Passando a dettagli un po' più tecnici... L'impaginazione, mi dispiace per l'autore, ma è semplicemente terribile. So che il libro è autopubblicato e che anzi viene venduto al solo prezzo di produzione, senza costi aggiuntivi, insomma, è quasi un qualcosa di "fatto in casa", però il layout è davvero pessimo: a intervallare ogni paragrafo ci sono delle linee bianche, che talvolta separano anche una battuta dal verbo che la chiude, ed è qualcosa che mi ha dato abbastanza fastidio perchè finisce molto spesso per interrompere la contiguità del discorso, oltre che a fornire un colpo d'occhio non proprio tra i migliori. Un appunto anche sulla punteggiatura: compaiono troppi  "??!" e composizioni varibili di questi due segni, che purtroppo mi ricordano troppo le scritture sgrammaticate delle chat di facebook e simili. Alcune virgole sono messe un po' in posti dove non dovrebbero esserci, o dove non sarebbero comunque necessarie. E infine, i verbi: l'uso dei verbi al passato è un po' confusionario. Per parlare di un evento anteriore al tempo della storia, l'autore utilizza lo stesso tempo del resto del romanzo, ponendo due eventi che sono lontani anche anni sullo stesso piano temporale. Questo disorienta il lettore e non rende bene quello che evidentemente l'autore voleva esprimere.
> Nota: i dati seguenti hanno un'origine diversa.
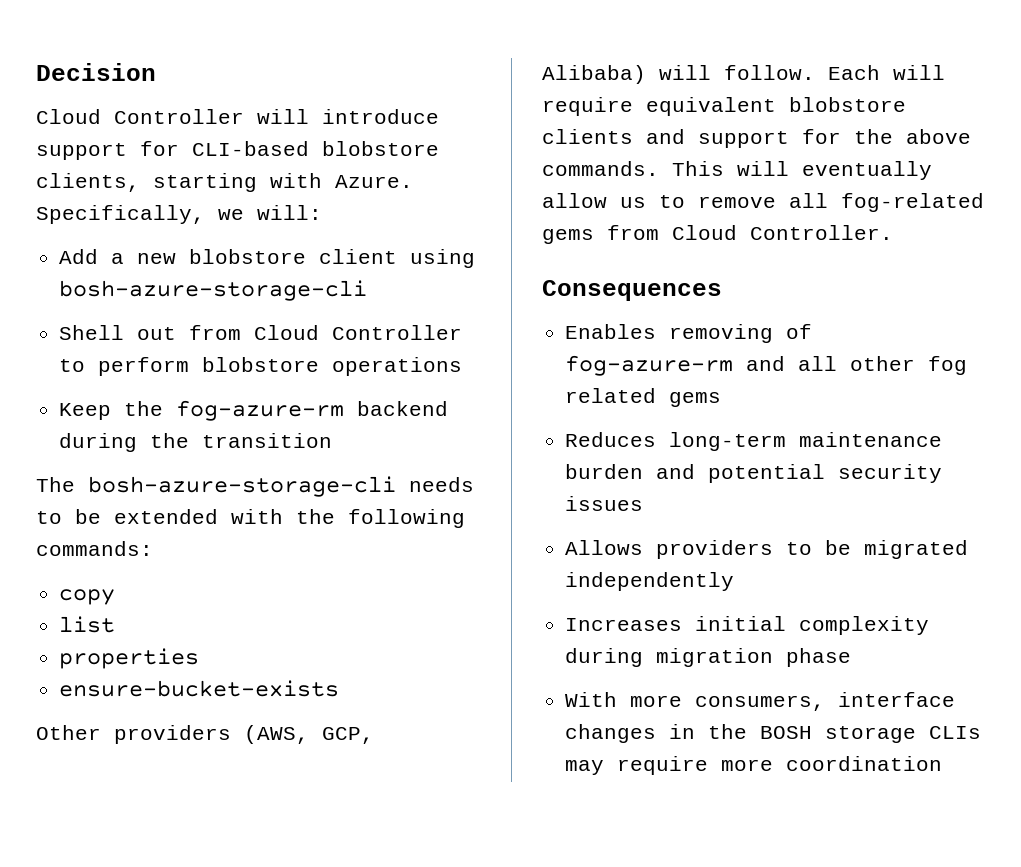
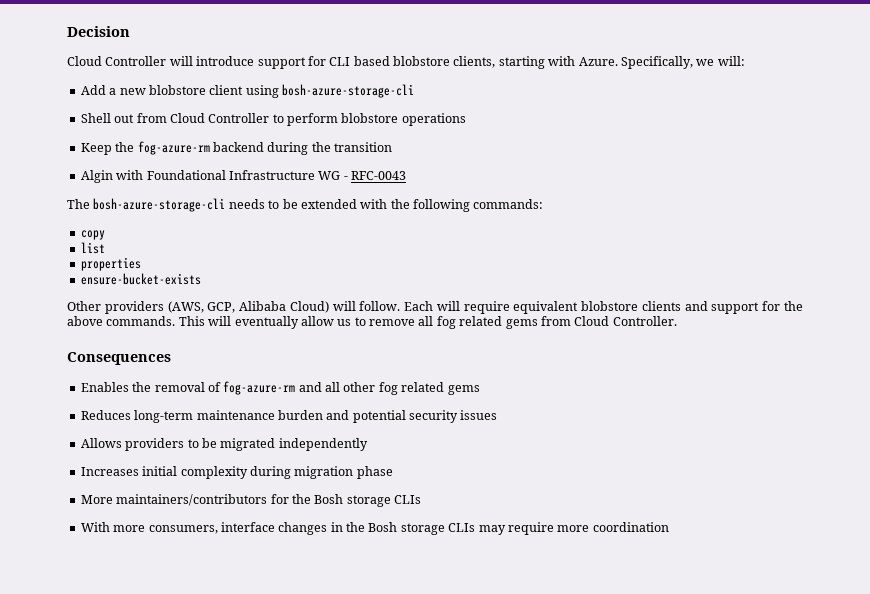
- Cloud Controller will introduce support for CLI-based blobstore clients, starting with Azure.
+ Cloud Controller will introduce support for CLI based blobstore clients, starting with Azure.
+ Algin with Foundational Infrastructure WG - RFC-0043
- Other providers (AWS, GCP, Alibaba) will follow.
+ Other providers (AWS, GCP, Alibaba Cloud) will follow.
- This will eventually allow us to remove all fog-related gems from Cloud Controller.
+ This will eventually allow us to remove all fog related gems from Cloud Controller.
- Enables removing of fog-azure-rm and all other fog related gems
+ Enables the removal of fog-azure-rm and all other fog related gems
+ More maintainers/contributors for the Bosh storage CLIs
- With more consumers, interface changes in the BOSH storage CLIs may require more coordination
+ With more consumers, interface changes in the Bosh storage CLIs may require more coordination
Al di là di questo, però, un punto a favore del romanzo è la coerenza dello stile: non ci sono brusche variazioni, cambiamenti improvvisi e immotivati, che avrebbero potuto essere dettati dall'inesperienza dell'autore, ma tutto si tiene perfettamente insieme, con grande contiguità e uniformità. Si tratta di uno stile semplice, spontaneo, senza pretese, ma efficace.

Dunque, credo sia arrivato il momento delle conclusioni. Non mi aspettavo un capolavoro e infatti non è quello che ho trovato, ma non mi sono nemmeno imbattuta in qualcosa di illeggibile come temevo, al contrario, è stata una lettura che mi ha sorpreso in senso positivo. Soprattutto il personaggio di Joe, che nella parte finale del libro si ha davvero modo di apprezzare. Non saprei categorizzare questo romanzo e forse non è nemmeno possibile: è una sorta di giallo-poliziesco-musicale o qualcosa di simile, insomma, leggere per capire!
Ringrazio l'autore per avermi inviato il libro e avermi dato la possibilità di leggerlo!